Two year welding degree at your local tech school..getter' done


----------



## sawtoothscream (Apr 19, 2008)

Nuclear med and x ray are suppose to be hard to find jobs in now. Sonography is interresting if your comfortable handling alot of testicals and can handle the schooling. My sister is in school for it now and has alot of homework and comical. But she enjoys the work alot and everyone thinks she great. Im going to go onto mri I believe.


----------



## scottprice (Jan 24, 2010)

thanks for the responses guys, keep the coming....im not a fan of testicals lol....so i guess sonography is off the list


----------



## hawkdriver55 (Sep 6, 2010)

If you are intersted in MRI. Talk to STRAUBAM. He is a AT memeber and an MRI tech. I am sure he could give you good information on the career field.


----------



## sawtoothscream (Apr 19, 2008)

scottprice said:


> thanks for the responses guys, keep the coming....im not a fan of testicals lol....so i guess sonography is off the list


ya i dont have the stomach for it. the stories my sister and aunt tell me are so gross. To much hands on work with that area, but pay is pretty good and there are jobs. I just sat with her when she was doing work and started learning what everything is and whats what. Pretty interresting stuff.


----------



## zap (Mar 13, 2008)

Become a politician.

Good pay.
Good benefits.
No physical work.
No accountability.


----------



## carbon arrow1 (Jul 9, 2008)

zap said:


> Become a politician.
> 
> Good pay.
> Good benefits.
> ...


 now that is funny. I don't care who ya are. LOL


----------



## Fortyneck (Oct 8, 2010)

scottprice said:


> thanks for the responses guys, keep the coming....im not a fan of testicals lol....so i guess sonography is off the list


If a hairy set grosses you out, you should probably stay away from anything in medicine or healthcare, cause I'm pretty sure that ranks low on a long list of things you rather not see.


----------



## CDay (Aug 25, 2006)

Currently and into the near future the job demands are going to be those of skill, such as plumbing, HVAC, electrcity, welders, etc. Too many young people going to college getting degrees in hope of landing a white collar job where they don't have to earn their living getting sweaty and dirty.
Another career path just starting and will get bigger in the future is water chemsitry and understanding water quality and treatment. The demand for clean water is growing everyday, and everything living thing needs it.


----------



## Daave (Jul 22, 2005)

I've been teaching for 12 years and I have to tell ya, it's not fun right now. Haven't had a raise in 4 years, but i have a job. Jobs are far and few between.


----------



## westksbowhunter (Sep 23, 2002)

I am a physical education teacher and coach. Got my degree in 97 and have been teaching and coaching ever since. My plan is too never teach again after the school year ends in May. Not so much because of kids but mostly parents. Parents are the toughest thing to deal with in education and most specifically coaching. The stress level just is not worth it anymore. I too have had my salary froze for 4 years while insurance has shot through the roof. People who think that teaching/coaching is a 9 month job have no sense of reality. We have summer workouts for 8 weeks in the summer, play in a summer league and several tournaments, and are always doing something that involves the community over the summer months. Most of the school year, I don't get home til after 6:30 and on game nights it is sometimes midnight. Then do stats on game nites and scouting reports, then prepare for classes. 
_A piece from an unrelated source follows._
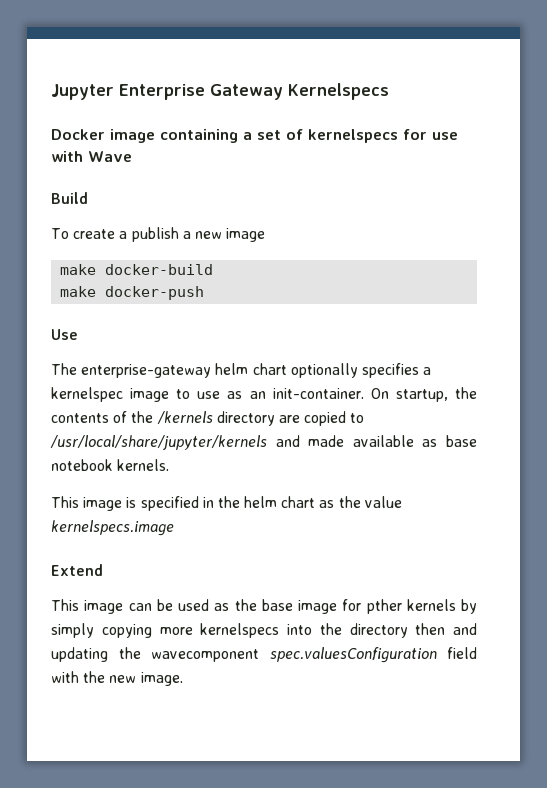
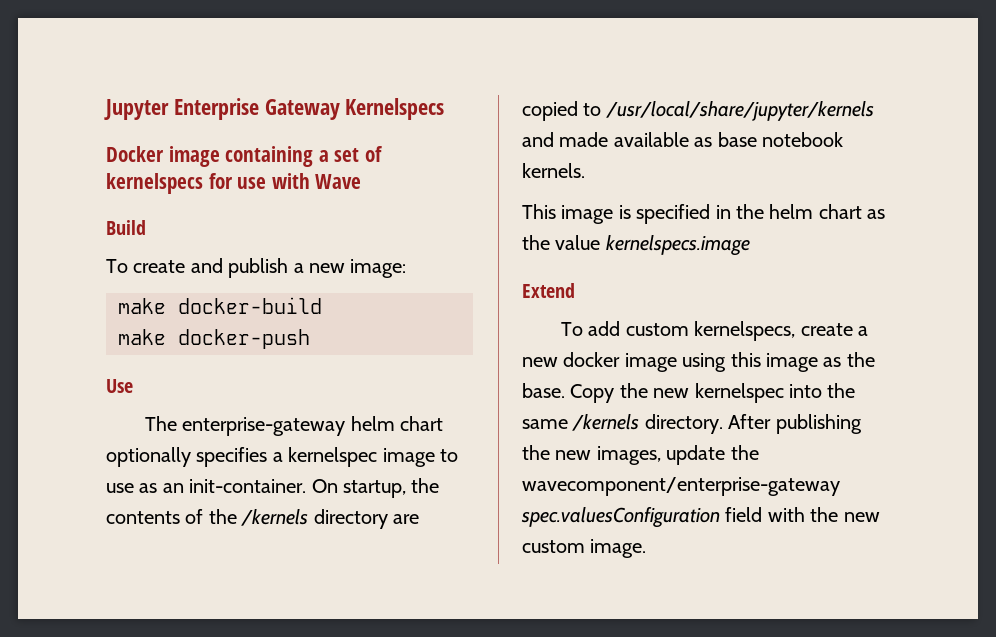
[119,231,128,239] a -> [190,258,223,273] and
[226,228,266,242] image -> [350,259,407,278] image:
[51,599,477,614] [51,623,477,638] [51,647,259,662] This image can be used as the base image for pther kernels by simply copying more kernelspecs into the directory then and updating the wavecomponent -> [560,321,868,341] [522,352,875,372] [522,383,856,403] [522,414,862,434] [522,445,759,465] [522,477,840,496] To add custom kernelspecs, create a new docker image using this image as the base. Copy the new kernelspec into the same /kernels directory. After publishing the new images, update the wavecomponent/enterprise-gateway
(137, 679) none -> [522,540,585,553] custom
I sure wish I would have choose another profession. Something in wildlife and fisheries.


----------



## nmubowyer (Feb 7, 2008)

Id find something different before you waste anymore time or money on a teaching degree. I graduated in 09 with a degree in Phys Ed and History, and couldnt find anything except crappy jobs, last fall I went back to school for a welding program, and got a good job before I even finished my program. As a teacher you make crap money, work alot of hours, get crapped on by the public and have to spend tons of money on school to get a crappy raise, for the hours you work you can make way more money doing just about anything else. Notice the crap theme, lol, seriously though man, I wish I woulda done something different the first time I was in college.


----------



## DMAX-HD (Jan 30, 2005)

My wife went to school for radiaton therapy prior to becoming a medical dosemitrist. I'm software developer by trade - engineer by education. We have recently unlisted our phone number due the the number of professional recruiters calling. Both fields are strong and have remained strong even in this economy. 3 years ago I took a director position in the tech field and I'll say that the talent pool for qualified tech people is very shallow in many parts of the county.

Good luck with whatever you choose.


Sent from my iPhone using Tapatalk


----------



## bow ben (Mar 15, 2012)

CDay said:


> Currently and into the near future the job demands are going to be those of skill, such as plumbing, HVAC, electrcity, welders, etc. Too many young people going to college getting degrees in hope of landing a white collar job where they don't have to earn their living getting sweaty and dirty.
> Another career path just starting and will get bigger in the future is water chemsitry and understanding water quality and treatment. The demand for clean water is growing everyday, and everything living thing needs it.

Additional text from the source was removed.